Coming Out Ahead of the Game with Social Security
Planning your retirement can be a complex issue. In addition to the basic when and where, there are many financial decisions to be made, including when to begin taking Social Security retirement benefits. You can choose to take benefits as early as age 62, but they'll be permanently reduced. You can take full benefits at your full retirement age (65 to 67, depending on when you were born). Or you can delay taking benefits beyond your full retirement age and receive a credit for the time you delay, up to age 70.
Those are the basic options, but there are other variations, and depending on your specific situation, they could result in higher (or lower) lifetime benefits. Discuss these possibilities with your financial advisor before taking action.

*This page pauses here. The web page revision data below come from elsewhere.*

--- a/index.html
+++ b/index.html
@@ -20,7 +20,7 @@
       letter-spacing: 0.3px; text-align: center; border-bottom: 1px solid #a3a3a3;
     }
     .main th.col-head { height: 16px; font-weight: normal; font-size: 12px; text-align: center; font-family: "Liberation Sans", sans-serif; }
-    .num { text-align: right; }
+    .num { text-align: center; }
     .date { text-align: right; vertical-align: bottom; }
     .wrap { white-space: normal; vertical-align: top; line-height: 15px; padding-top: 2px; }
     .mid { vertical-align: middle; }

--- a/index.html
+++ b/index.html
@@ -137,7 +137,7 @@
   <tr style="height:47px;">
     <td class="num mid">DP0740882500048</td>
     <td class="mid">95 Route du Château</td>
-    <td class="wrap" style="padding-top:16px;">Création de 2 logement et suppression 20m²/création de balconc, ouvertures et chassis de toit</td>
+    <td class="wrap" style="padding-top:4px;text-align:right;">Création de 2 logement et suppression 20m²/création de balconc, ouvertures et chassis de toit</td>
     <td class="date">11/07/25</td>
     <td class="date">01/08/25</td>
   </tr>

Claim, Invest, Repay, Reclaim
You may be able to file for benefits and collect them for a number of years, then reclaim them when you're older. You'll have to pay back the benefits you've received in the interim, but – here's the key – without interest. That means if you've invested the benefits rather than spent them, you get to keep the interest. Then you can re-apply for benefits at a future date and receive the higher level of benefits due someone that age.
Claim Now, Claim Again Later
There are actually three distinct types of Social Security retirement benefits:
If you're married and your spouse is collecting benefits on his/her own record, you can claim a spousal benefit at your full retirement age and then switch to your own worker benefit at a later date. This allows you to build up delayed retirement credits for your own record, which will result in a higher worker benefit later.

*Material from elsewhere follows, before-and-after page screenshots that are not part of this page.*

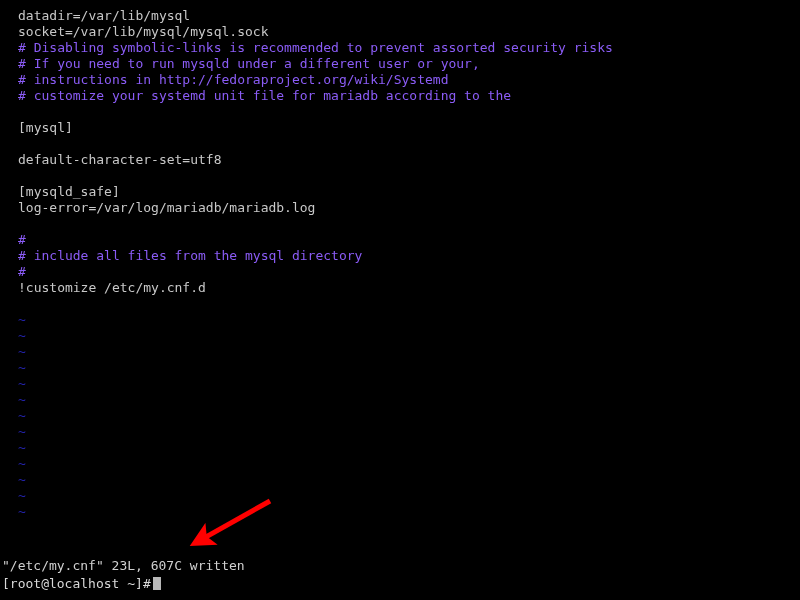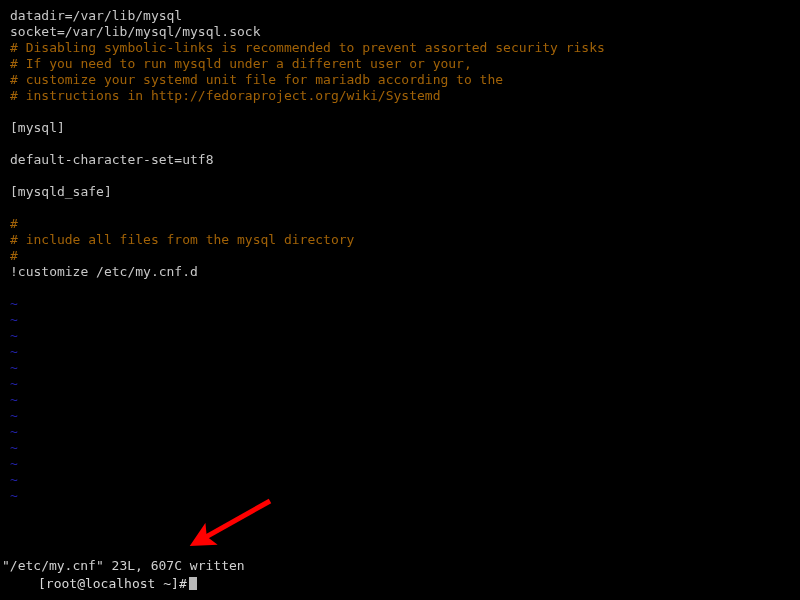--- a/index.html
+++ b/index.html
@@ -20,7 +20,7 @@
   }
   #terminal {
     position: absolute;
-    left: 0;
+    left: 8px;
     top: 0;
     width: 656px;
     padding: 8px;

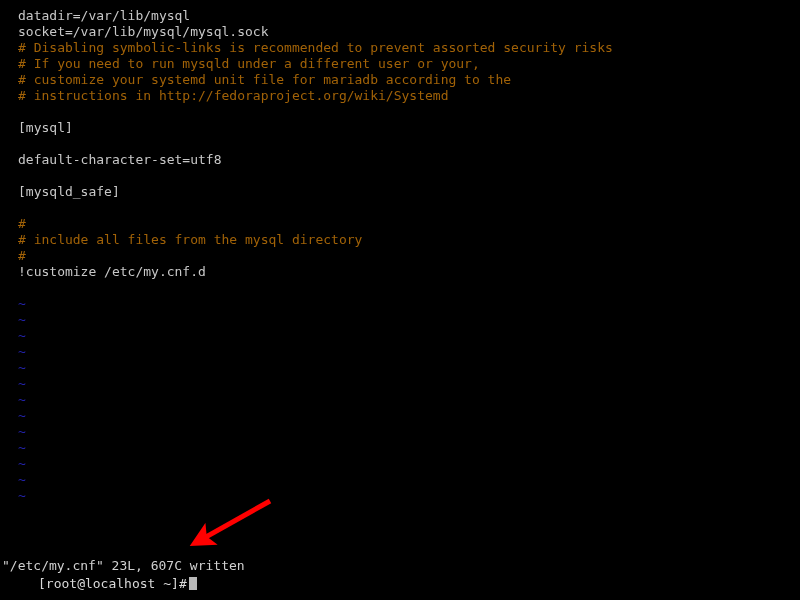--- a/index.html
+++ b/index.html
@@ -34,7 +34,7 @@
     font-family: "DejaVu Sans Mono", "Liberation Mono", monospace;
   }
   .c-white   { color: #c8c8c8; }
-  .c-cyan    { color: #a16207; }
+  .c-cyan    { color: #8b5cf6; }
   .c-tilde   { color: #2222a8; }
   .c-status  { color: #d0d0d0; }
   .c-prompt  { color: #d8d8d8; margin-left: 36px; }

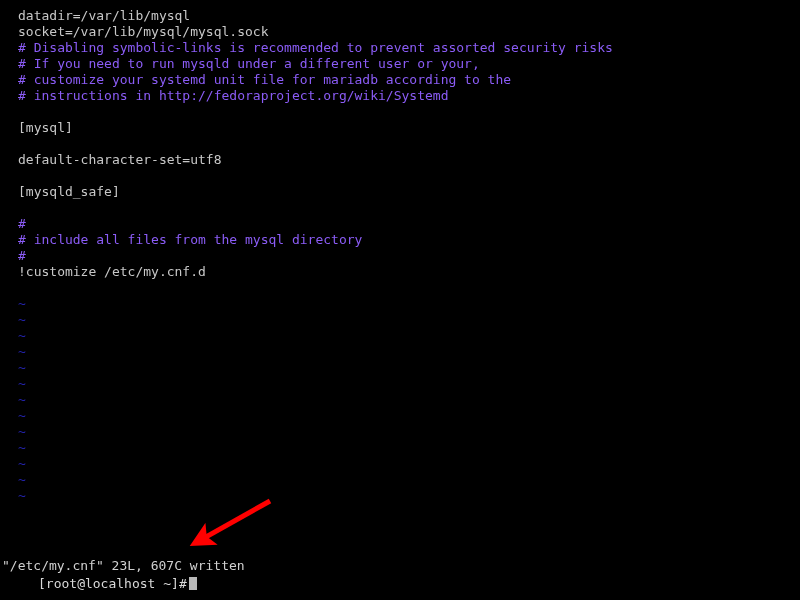--- a/index.html
+++ b/index.html
@@ -66,8 +66,8 @@
       <div class="line c-white">socket=/var/lib/mysql/mysql.sock</div>
       <div class="line c-cyan"># Disabling symbolic-links is recommended to prevent assorted security risks</div>
       <div class="line c-cyan"># If you need to run mysqld under a different user or your,</div>
+      <div class="line c-cyan"># instructions in http://fedoraproject.org/wiki/Systemd</div>
       <div class="line c-cyan"># customize your systemd unit file for mariadb according to the</div>
-      <div class="line c-cyan"># instructions in http://fedoraproject.org/wiki/Systemd</div>
       <div class="line blank"> </div>
       <div class="line c-white">[mysql]</div>
       <div class="line blank"> </div>

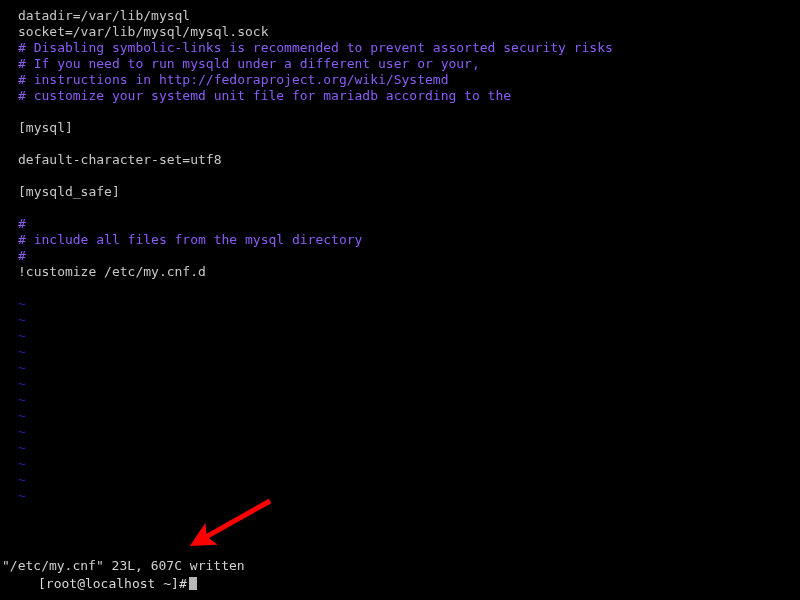--- a/index.html
+++ b/index.html
@@ -74,6 +74,7 @@
       <div class="line c-white">default-character-set=utf8</div>
       <div class="line blank"> </div>
       <div class="line c-white">[mysqld_safe]</div>
+      <div class="line c-white">log-error=/var/log/mariadb/mariadb.log</div>
       <div class="line blank"> </div>
       <div class="line c-cyan">#</div>
       <div class="line c-cyan"># include all files from the mysql directory</div>

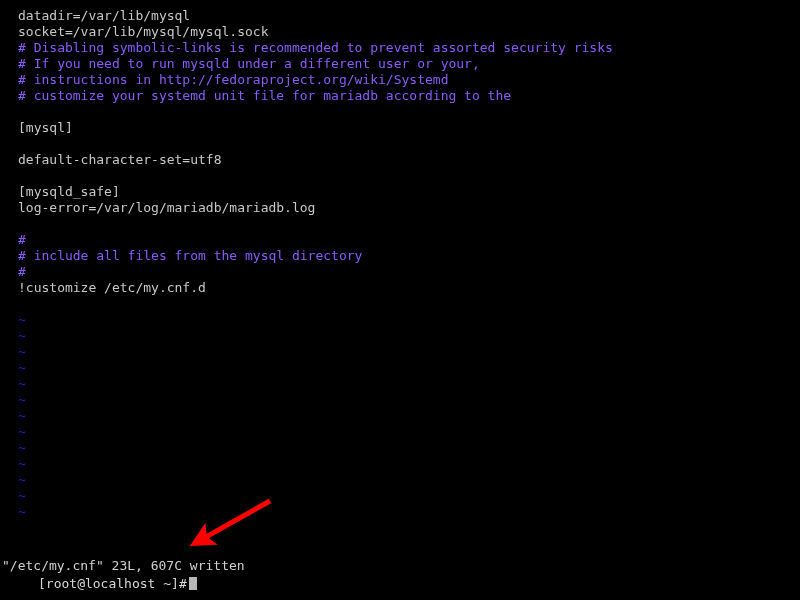--- a/index.html
+++ b/index.html
@@ -37,7 +37,7 @@
   .c-cyan    { color: #8b5cf6; }
   .c-tilde   { color: #2222a8; }
   .c-status  { color: #d0d0d0; }
-  .c-prompt  { color: #d8d8d8; margin-left: 36px; }
+  .c-prompt  { color: #d8d8d8; }
   .blank { color: transparent; }
   #cursor {
     display: inline-block;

a basic retirement worker benefit based on your work record,
a spousal benefit based on a spouse's work record once the worker has claimed his/her own benefit and
a survivor benefit provided to a surviving spouse after a worker's death.
Claim and Suspend
When you reach full retirement age, you can claim your Social Security benefit in order to allow your spouse to claim a spousal benefit, then suspend payment of your benefit. This allows the value of your own future benefit to increase with the credit for delayed payments.
Don't Rely Solely on Social Security
One of these strategies could potentially increase the total benefits you (and your spouse) receive over a lifetime. But depending on the strategy you choose and when you die, it could also lower them.
No matter how you claim them, Social Security benefits by themselves will not be adequate to fund a comfortable retirement. Your best bet for financial security when you retire is to invest regularly in a tax-advantaged account, such as an individual retirement account or employer-sponsored retirement plan.